Lines that contain "Boys": how many are there in the listing below? Answer with a number and nothing more.

— Input data —
>>>>
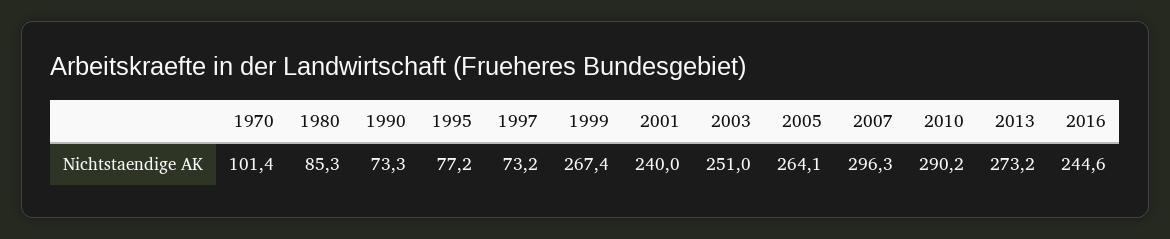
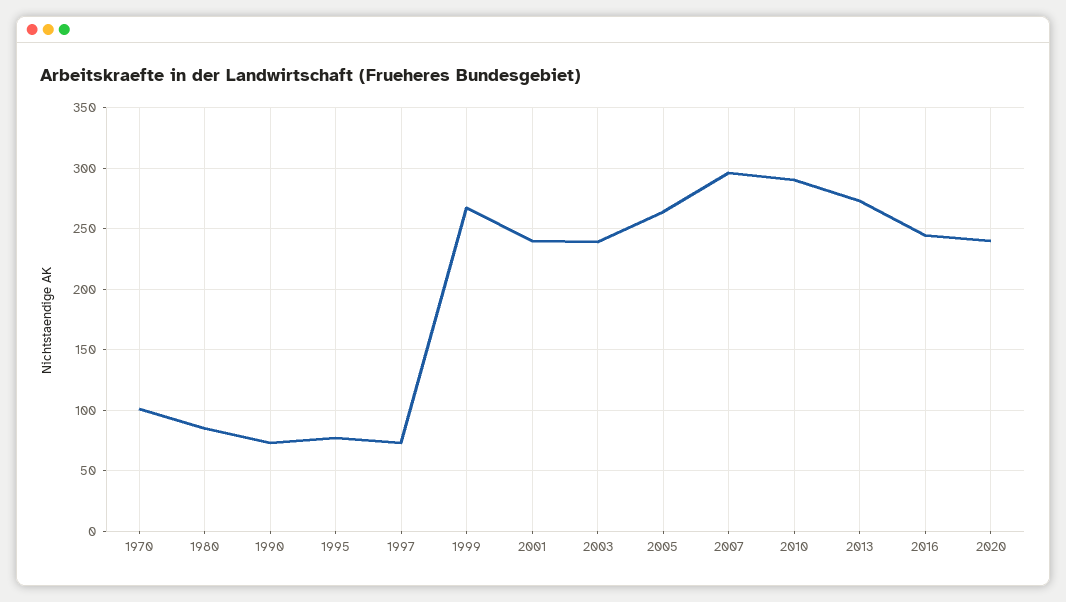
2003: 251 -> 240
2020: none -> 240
<<<<
>>>>
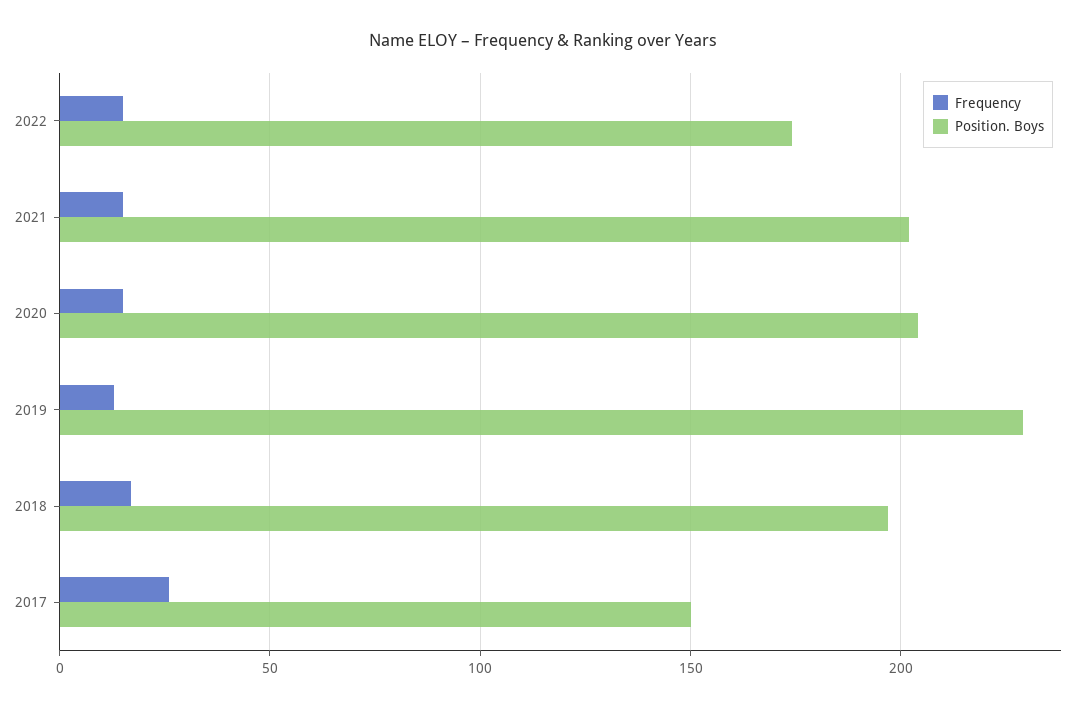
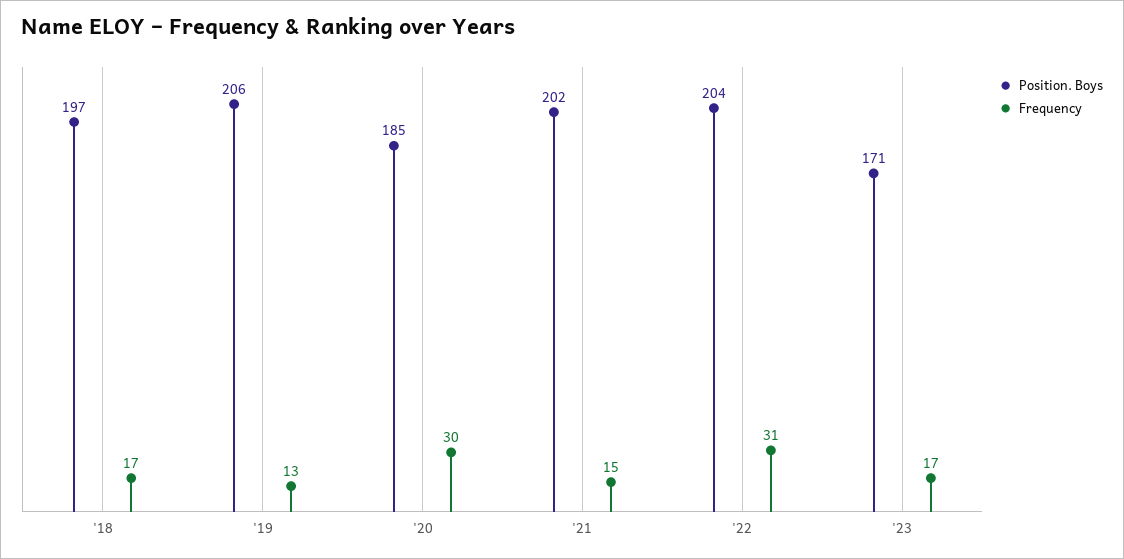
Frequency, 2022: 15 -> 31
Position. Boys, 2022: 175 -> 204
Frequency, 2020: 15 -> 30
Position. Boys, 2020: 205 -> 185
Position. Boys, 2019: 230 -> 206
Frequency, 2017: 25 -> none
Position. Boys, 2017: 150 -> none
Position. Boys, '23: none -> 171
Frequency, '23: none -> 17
<<<<
>>>>
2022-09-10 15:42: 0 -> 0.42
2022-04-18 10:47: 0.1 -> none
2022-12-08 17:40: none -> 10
<<<<
— Solution to this problem —
5